Instructions for the task: Show all lines from the listing below that contain "serif".

· · · ·

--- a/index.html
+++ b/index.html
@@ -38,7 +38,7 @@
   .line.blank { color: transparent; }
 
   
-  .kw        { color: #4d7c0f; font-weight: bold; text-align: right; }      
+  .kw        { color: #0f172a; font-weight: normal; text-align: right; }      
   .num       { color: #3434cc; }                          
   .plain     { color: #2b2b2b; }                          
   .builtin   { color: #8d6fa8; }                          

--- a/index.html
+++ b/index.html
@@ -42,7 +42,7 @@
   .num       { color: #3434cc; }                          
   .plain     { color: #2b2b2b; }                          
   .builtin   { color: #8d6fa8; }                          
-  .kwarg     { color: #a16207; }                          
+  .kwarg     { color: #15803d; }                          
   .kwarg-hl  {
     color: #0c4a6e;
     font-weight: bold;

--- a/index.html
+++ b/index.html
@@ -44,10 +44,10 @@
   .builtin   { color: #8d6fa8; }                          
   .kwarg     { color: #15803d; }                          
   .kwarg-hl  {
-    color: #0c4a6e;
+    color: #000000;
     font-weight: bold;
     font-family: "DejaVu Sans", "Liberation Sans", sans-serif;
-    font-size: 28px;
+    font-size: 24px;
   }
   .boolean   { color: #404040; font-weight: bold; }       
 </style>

· · · ·

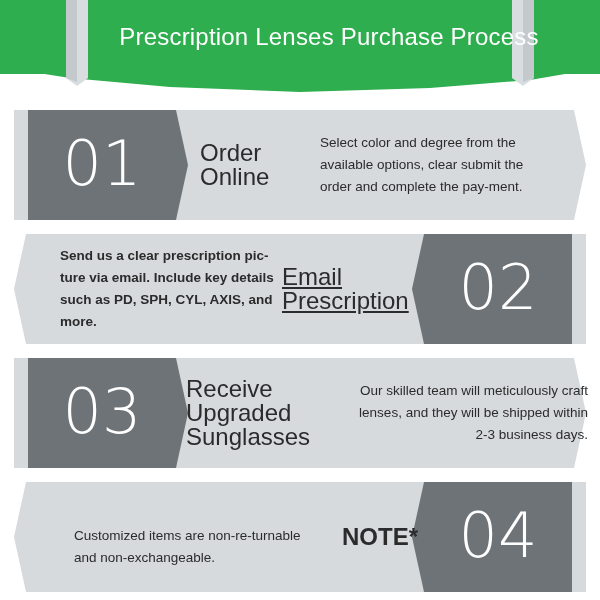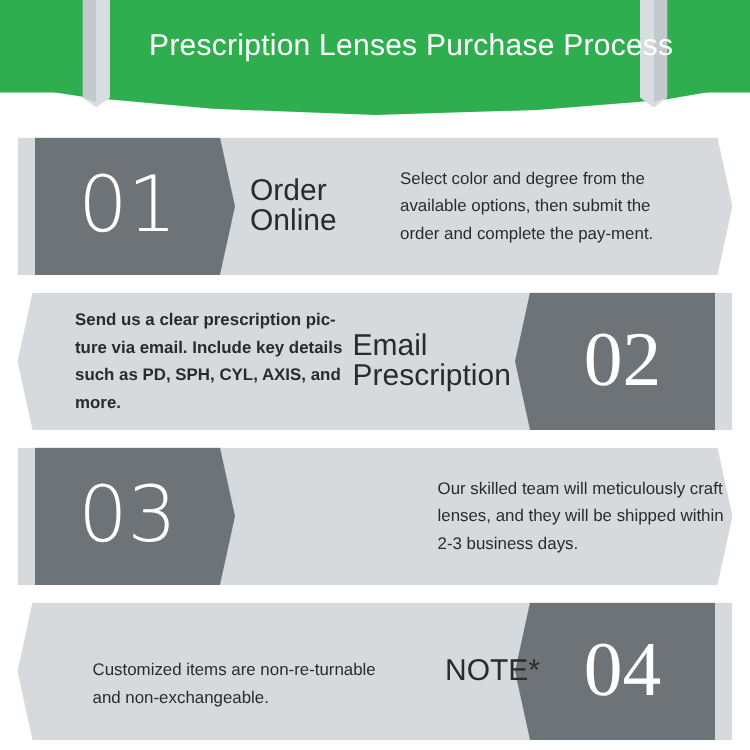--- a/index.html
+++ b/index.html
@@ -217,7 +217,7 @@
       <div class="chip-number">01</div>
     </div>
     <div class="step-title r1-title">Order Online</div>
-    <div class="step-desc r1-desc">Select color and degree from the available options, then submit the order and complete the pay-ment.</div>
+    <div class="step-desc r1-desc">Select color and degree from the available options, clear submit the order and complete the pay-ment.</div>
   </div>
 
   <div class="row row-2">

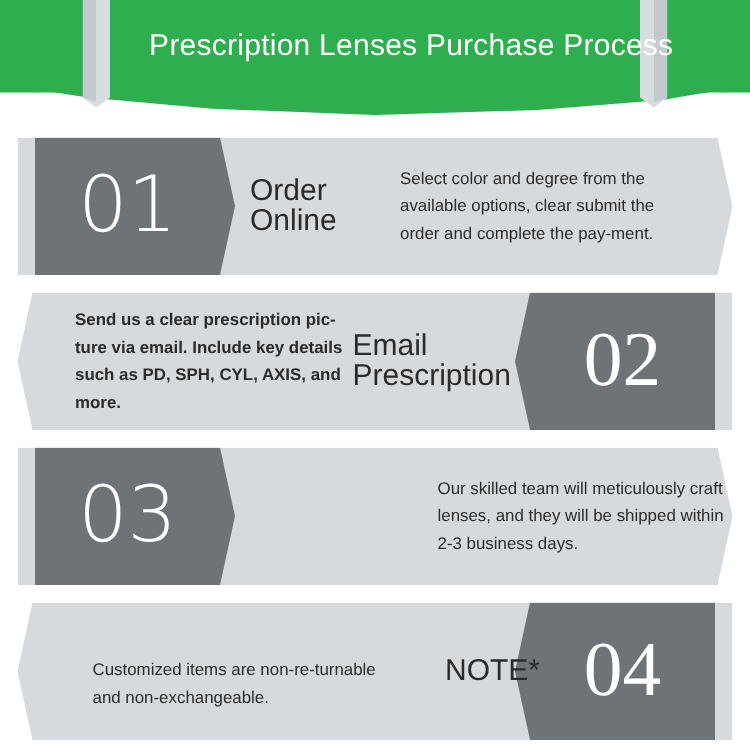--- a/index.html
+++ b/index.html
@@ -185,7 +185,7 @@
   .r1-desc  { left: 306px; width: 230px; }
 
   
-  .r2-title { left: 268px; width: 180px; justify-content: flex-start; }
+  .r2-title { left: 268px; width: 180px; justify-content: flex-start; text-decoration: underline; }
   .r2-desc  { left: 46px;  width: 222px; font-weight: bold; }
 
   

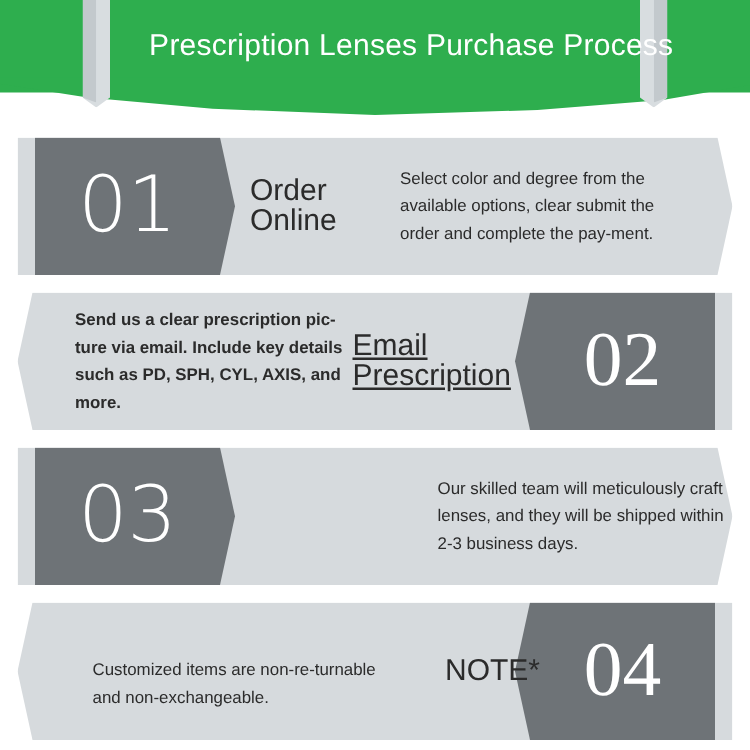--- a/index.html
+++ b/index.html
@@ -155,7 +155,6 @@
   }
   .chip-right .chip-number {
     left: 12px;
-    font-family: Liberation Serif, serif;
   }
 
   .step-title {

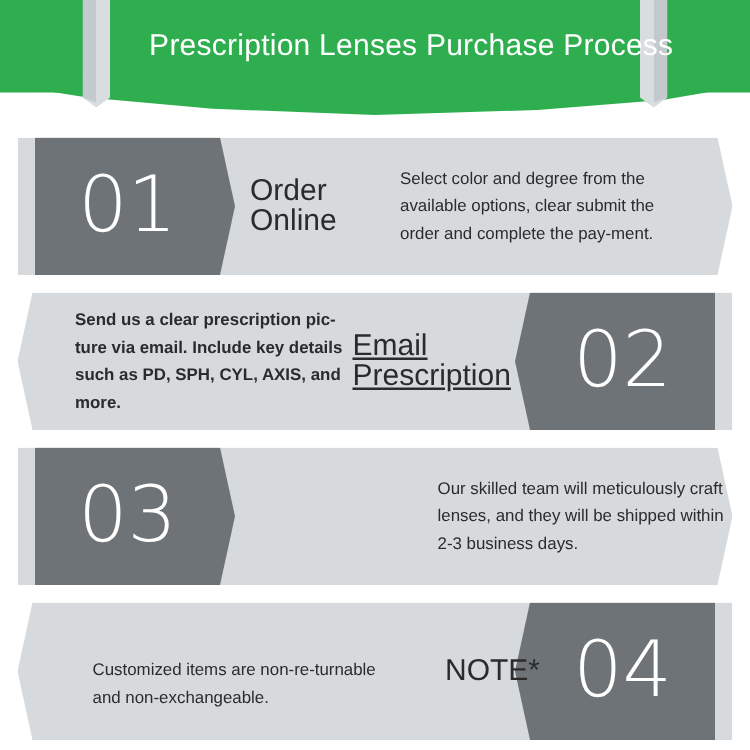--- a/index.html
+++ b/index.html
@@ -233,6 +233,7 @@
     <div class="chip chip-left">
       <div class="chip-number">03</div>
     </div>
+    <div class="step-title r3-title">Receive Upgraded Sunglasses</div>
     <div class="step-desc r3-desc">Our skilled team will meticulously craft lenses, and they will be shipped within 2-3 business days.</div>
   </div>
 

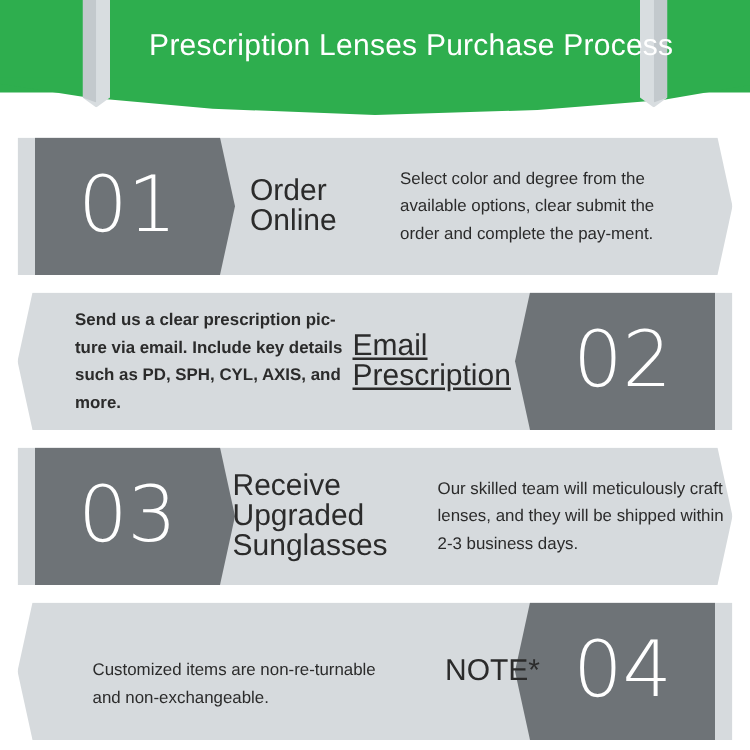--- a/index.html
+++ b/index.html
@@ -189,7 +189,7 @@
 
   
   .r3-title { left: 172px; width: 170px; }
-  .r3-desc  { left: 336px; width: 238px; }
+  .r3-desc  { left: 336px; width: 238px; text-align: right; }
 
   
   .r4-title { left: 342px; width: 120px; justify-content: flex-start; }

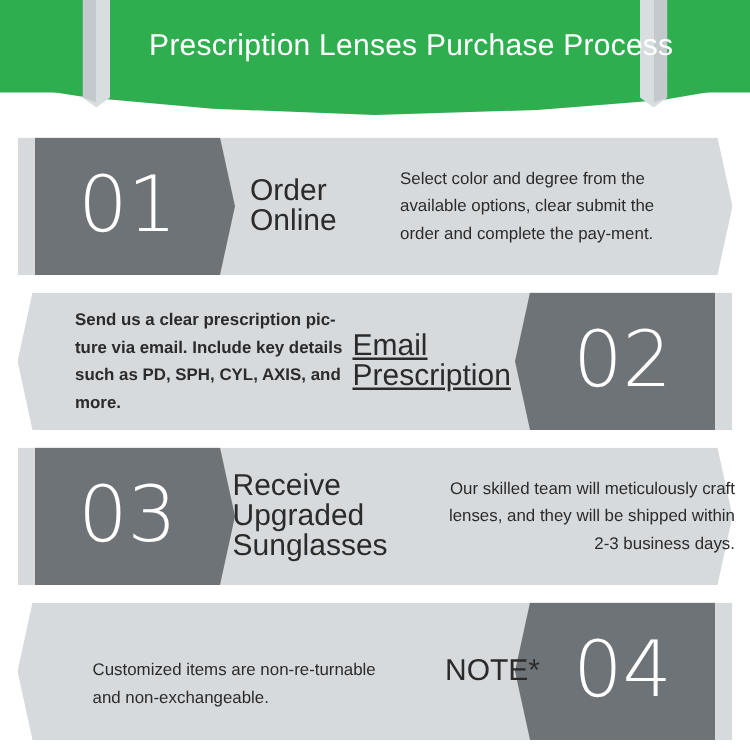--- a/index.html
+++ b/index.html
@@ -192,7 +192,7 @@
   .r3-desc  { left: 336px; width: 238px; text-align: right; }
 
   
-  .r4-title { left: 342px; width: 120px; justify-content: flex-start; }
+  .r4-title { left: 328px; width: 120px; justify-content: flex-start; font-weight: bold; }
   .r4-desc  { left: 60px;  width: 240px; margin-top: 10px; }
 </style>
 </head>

· · · ·

Response:
     font-family: "DejaVu Sans", "Liberation Sans", sans-serif;
-    font-family: Liberation Serif, serif;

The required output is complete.